In unserer Gruppe lernen wir voneinander und miteinander. Jeder übt im Rahmen seiner körperlichen Fähigkeiten und seiner verfügbaren Trainingszeit. Jeder ist aufgerufen, dem anderen weiter zu helfen. Konkurrenzkampf gibt es nicht, wir wachsen miteinander und unterstützen uns beim Vorwärtskommen. Durch das regelmäßige Training entwickelt sich bald ein natürliches Gefühl, wie man Körper und Technik effektiv einsetzt. Das Training integriert sich spürbar in den Alltag. Im Kobudo genügt zunächst das Training mit dem Langstock »Bo«.
Später kommen auf Wunsch auch noch Sai und Tunfa (Tuifa) dazu.


Kampfkunst und Gesundheit
. Kampfkunst vereint die Aspekte Selbstverteidigung, Gesundheit, Alltagsausgleich und Spaß an der kämpferischen Bewegung. Dies geschieht am besten innerhalb einer sympathischen Gruppe, deren Mitglieder sich gegenseitig fördern.

Angesichts der Ansprüche des modernen Alltags ist die Aneignung und dauerhafte Erhaltung effektiver Kampftechniken, sowie die Ausbildung eines beweglichen, kräftigen und gesunden Körpers von unschätzbarem Wert. Dazu gehören auf die Kampfkunst vorbereitende Aufwärmübungen, die sich teils in erstaunlicher Weise von herkömmlicher Gymnastik unterscheiden. Sie helfen uns dabei, das Zusammenspiel aller Muskelgruppen zu optimieren und festgefahrene Bewegungsmuster zu erkennen und gegebenenfalls neu auszurichten. So können wir unsere innere Körperarbeit und Motorik optimieren, was zu effektiven Techniken führt, welche die Kampfkünste ausmachen. Übungen aus den Breichen Yoga und Qi Gong setzen wir ebenfalls ein.

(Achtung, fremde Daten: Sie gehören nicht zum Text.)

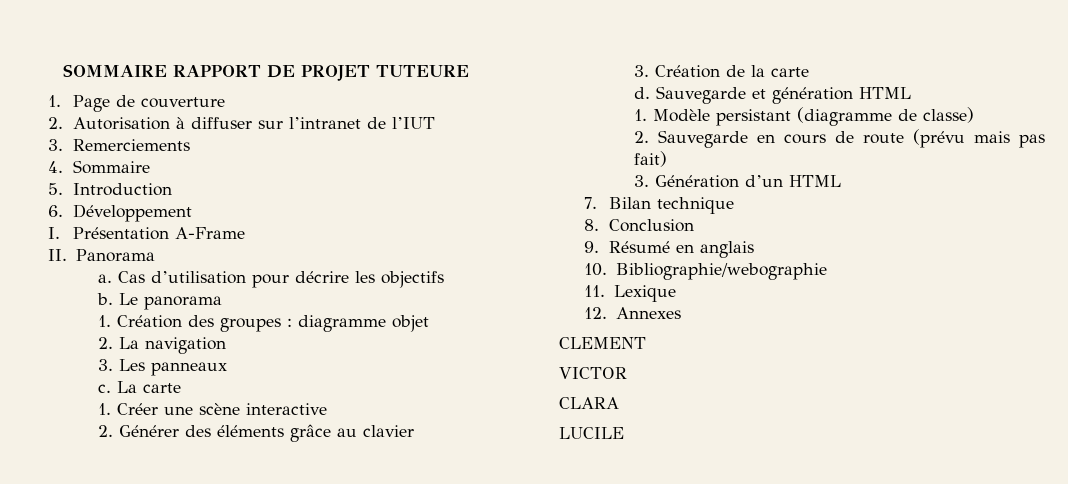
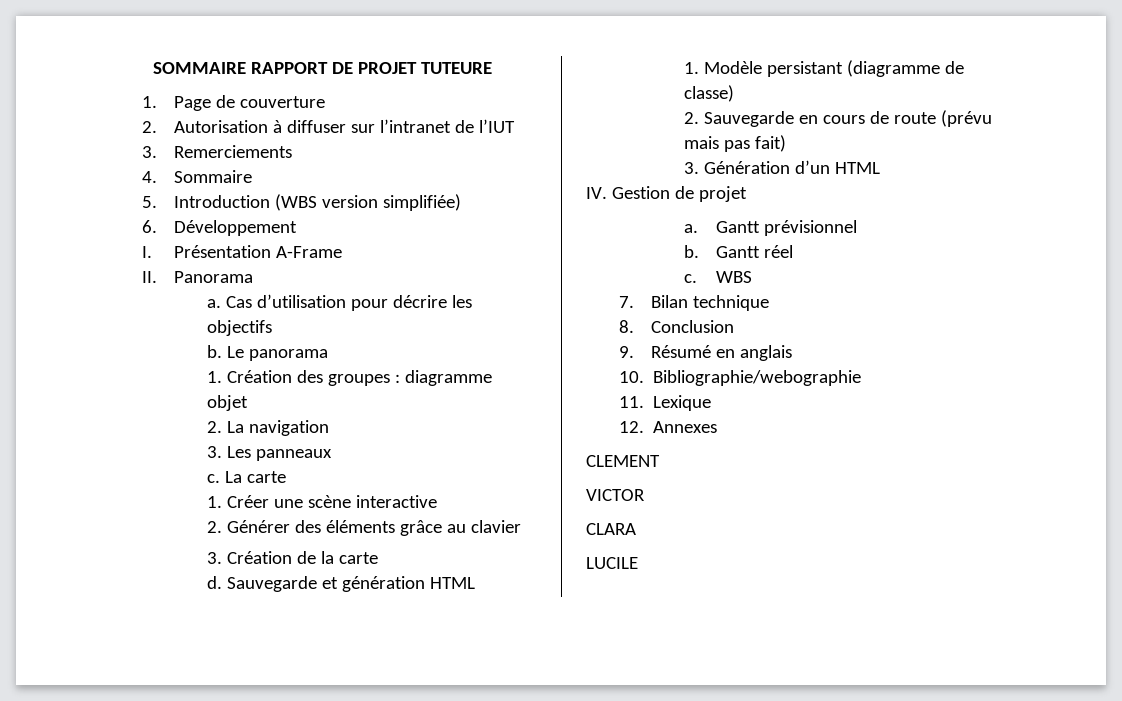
- 5. Introduction
+ 5. Introduction (WBS version simplifiée)
+ IV. Gestion de projet
+ a. Gantt prévisionnel
+ b. Gantt réel
+ c. WBS

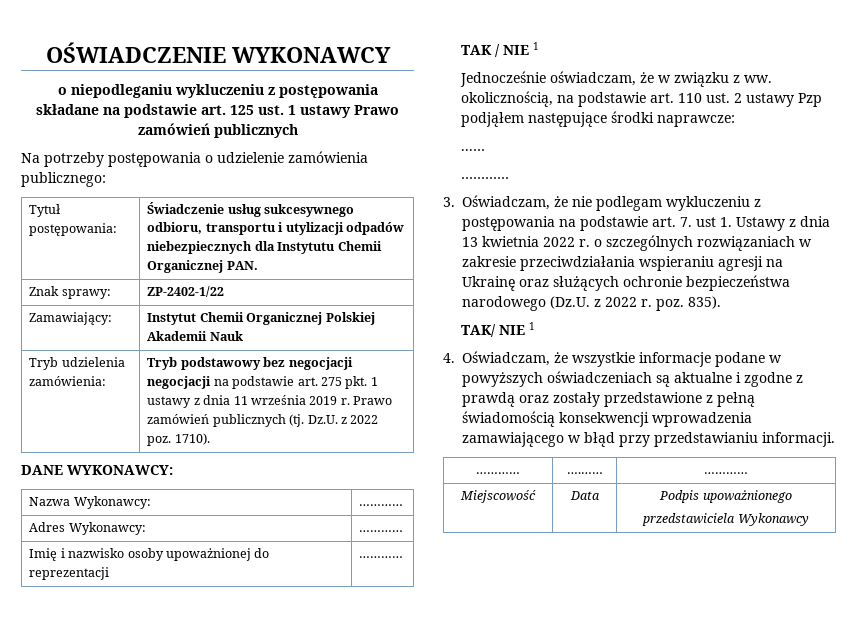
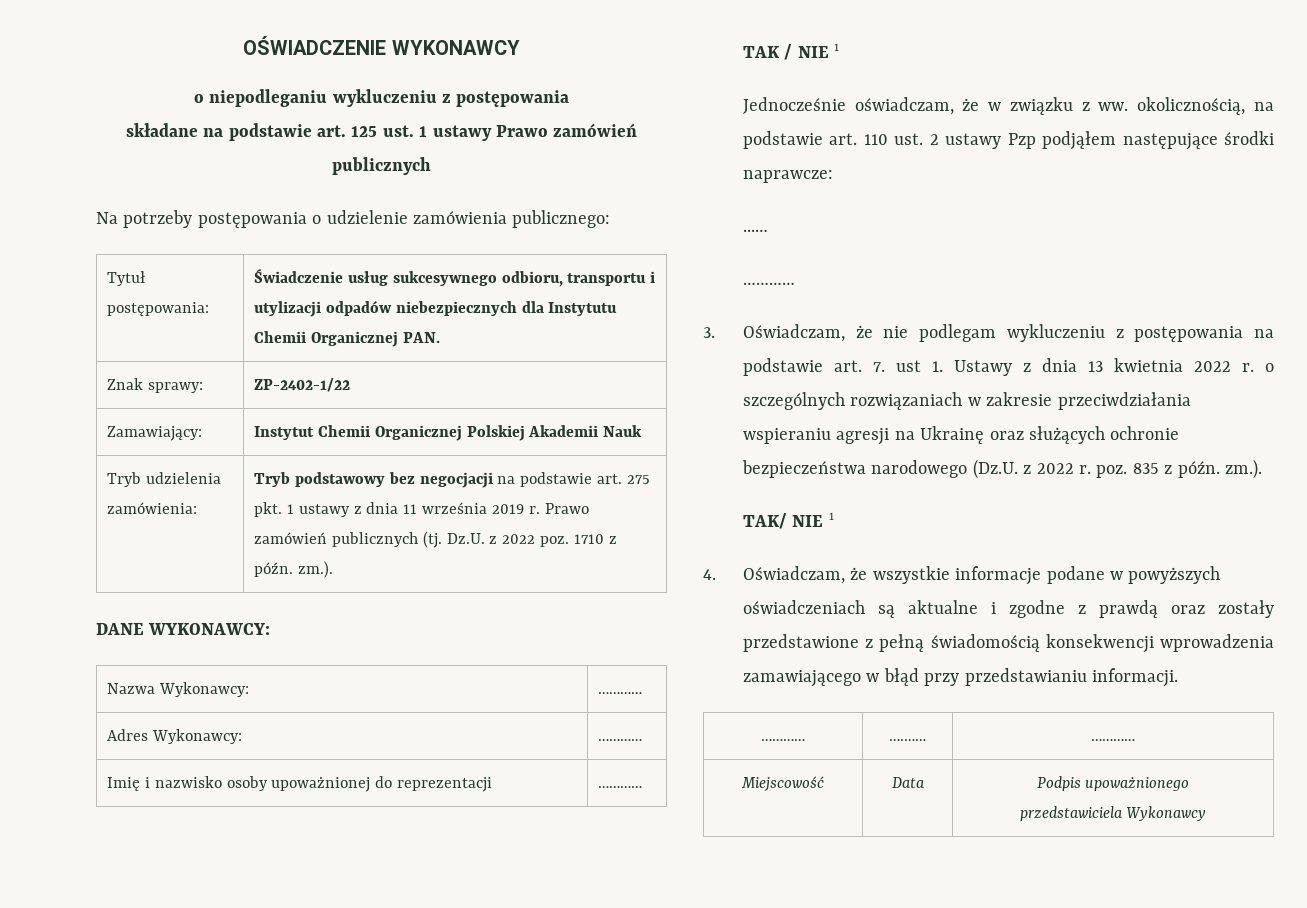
- Tryb udzielenia zamówienia: | Tryb podstawowy bez negocjacji negocjacji na podstawie art. 275 pkt. 1 ustawy z dnia 11 września 2019 r. Prawo zamówień publicznych (tj. Dz.U. z 2022 poz. 1710).
+ Tryb udzielenia zamówienia: | Tryb podstawowy bez negocjacji na podstawie art. 275 pkt. 1 ustawy z dnia 11 września 2019 r. Prawo zamówień publicznych (tj. Dz.U. z 2022 poz. 1710 z późn. zm.).
- 3. Oświadczam, że nie podlegam wykluczeniu z postępowania na podstawie art. 7. ust 1. Ustawy z dnia 13 kwietnia 2022 r. o szczególnych rozwiązaniach w zakresie przeciwdziałania wspieraniu agresji na Ukrainę oraz służących ochronie bezpieczeństwa narodowego (Dz.U. z 2022 r. poz. 835).
+ 3. Oświadczam, że nie podlegam wykluczeniu z postępowania na podstawie art. 7. ust 1. Ustawy z dnia 13 kwietnia 2022 r. o szczególnych rozwiązaniach w zakresie przeciwdziałania wspieraniu agresji na Ukrainę oraz służących ochronie bezpieczeństwa narodowego (Dz.U. z 2022 r. poz. 835 z późn. zm.).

Ganz gleich, ob es nun darum geht, nach einem hektischen Tag wieder runter zu kommen oder um beruflich bedingte, mangelnde körperliche Tätigkeit auszugleichen. Das alte und durchdachte Wissen fernöstlicher Kampfkunst kann zur ganzkörperlichen Gesunderhaltung und der Steigerung des eigenen Potentials hervorragend genutzt werden. Es ist ausserdem bekannt dafür, einen konzentrierten und ausgeglichenen mentalen Zustand zu entwickeln.
Im Alltag sind wir vielen Gelegenheiten ausgesetzt, die uns nachhaltig gedanklich belasten oder ablenken können. Aus der Aggressionsforschung weiß man, dass zur effektiven Ablenkung und Neutralisierung negativer Nachwirkungen von Ereignissen solche Sportarten am besten geeignet sind, die gleichzeitig körperlich und geistig fordern.